The word "title" appears in some lines of the entries. Say how many, and give nothing but the number.

· · ·

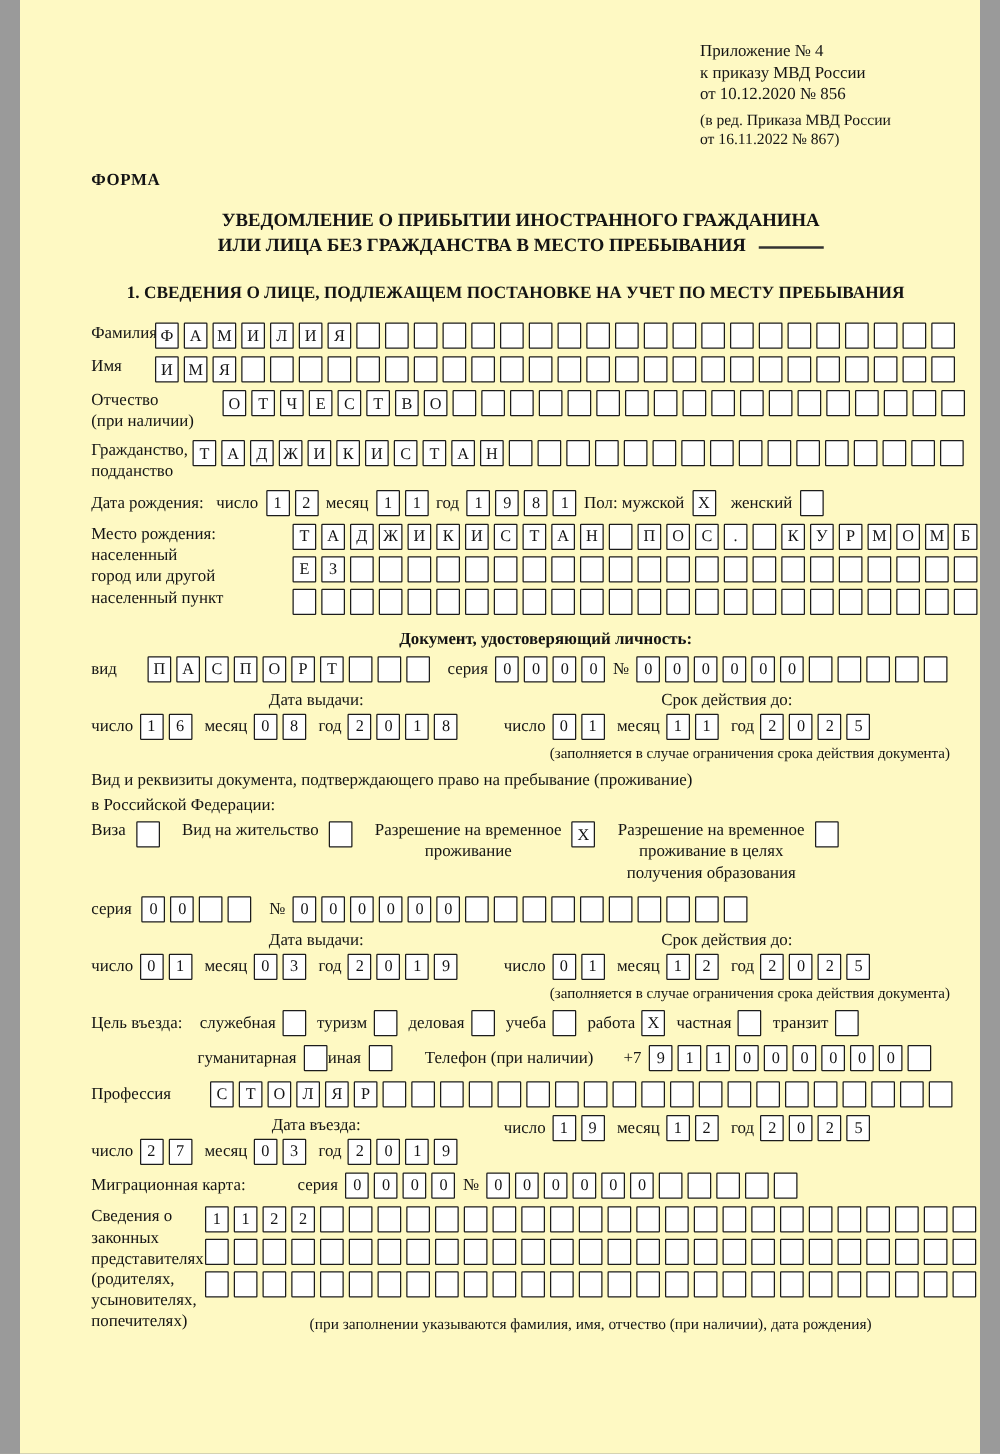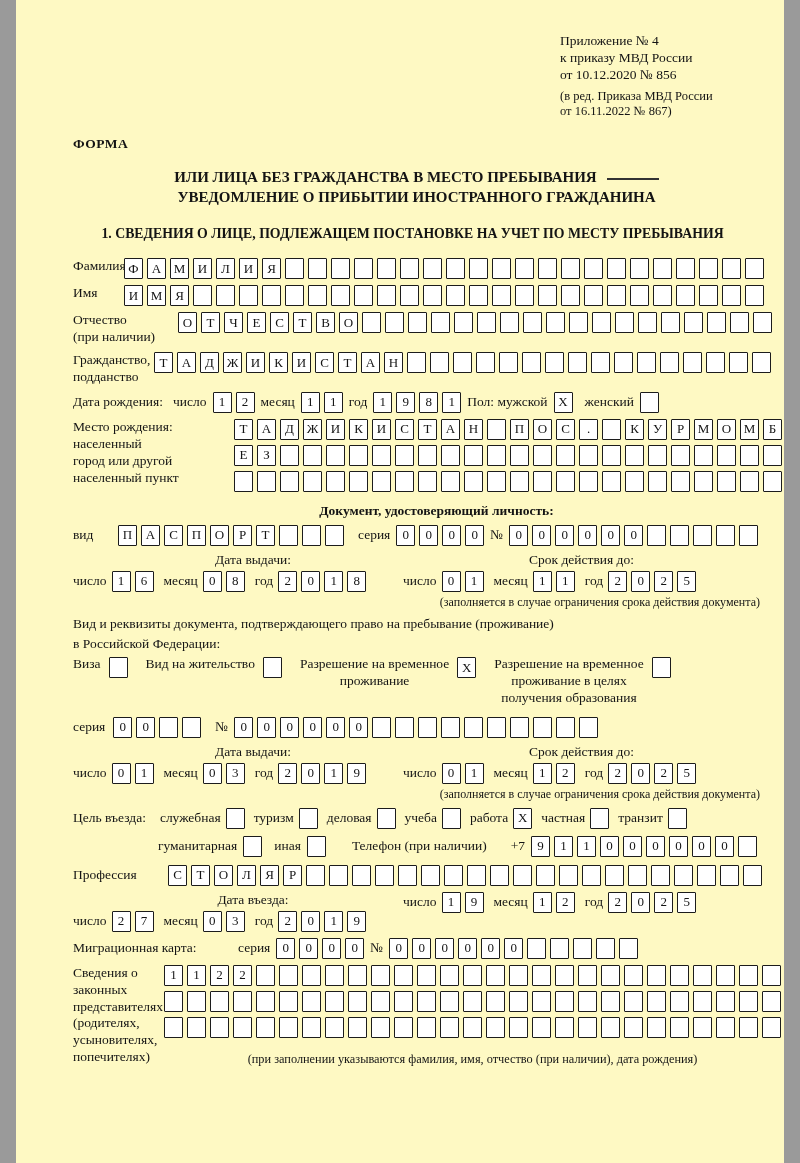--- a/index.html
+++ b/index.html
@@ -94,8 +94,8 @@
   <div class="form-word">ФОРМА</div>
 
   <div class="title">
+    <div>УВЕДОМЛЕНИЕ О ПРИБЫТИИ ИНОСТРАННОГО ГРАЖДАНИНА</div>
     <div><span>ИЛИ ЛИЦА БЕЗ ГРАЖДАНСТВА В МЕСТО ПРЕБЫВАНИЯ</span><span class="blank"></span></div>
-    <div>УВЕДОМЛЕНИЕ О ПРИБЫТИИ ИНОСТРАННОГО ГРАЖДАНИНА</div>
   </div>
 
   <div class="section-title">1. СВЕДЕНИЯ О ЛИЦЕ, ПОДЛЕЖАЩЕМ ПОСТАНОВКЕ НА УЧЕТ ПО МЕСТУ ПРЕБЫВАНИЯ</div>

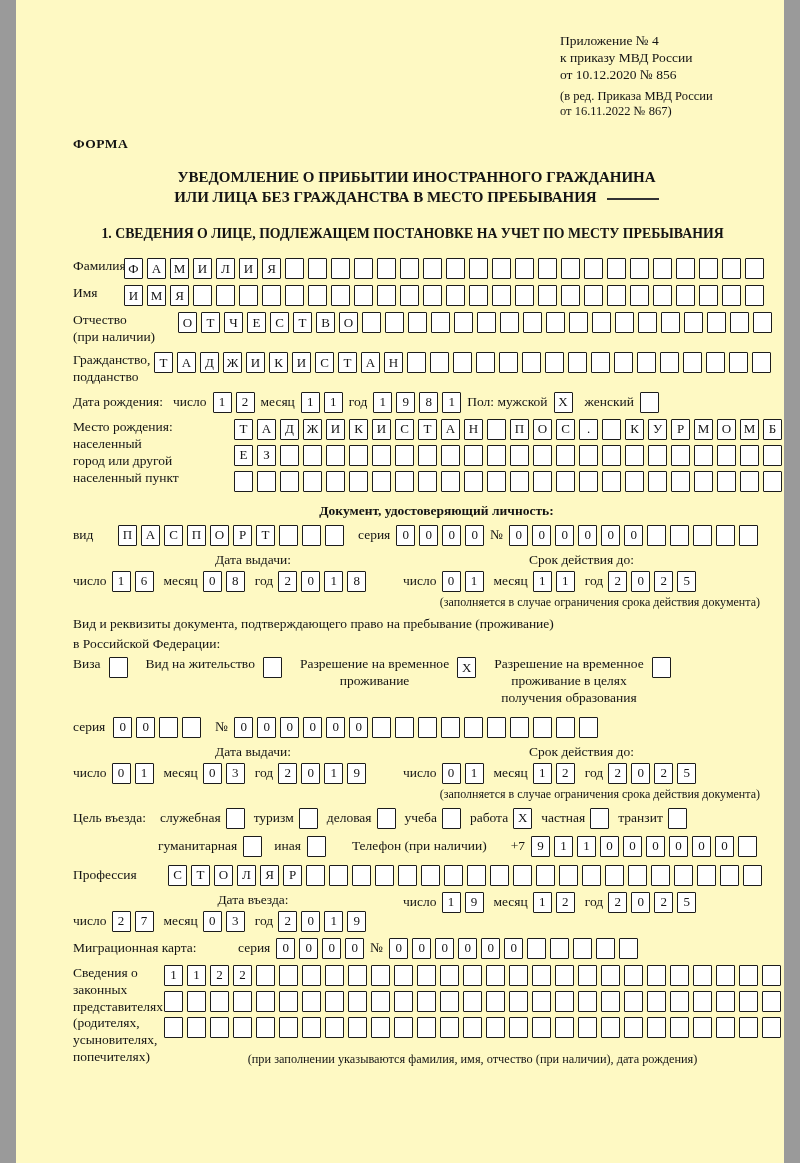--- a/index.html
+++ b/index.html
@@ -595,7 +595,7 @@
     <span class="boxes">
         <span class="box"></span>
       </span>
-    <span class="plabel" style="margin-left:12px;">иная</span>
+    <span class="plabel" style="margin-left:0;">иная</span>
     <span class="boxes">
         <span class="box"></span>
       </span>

· · ·

**Response to the task**
2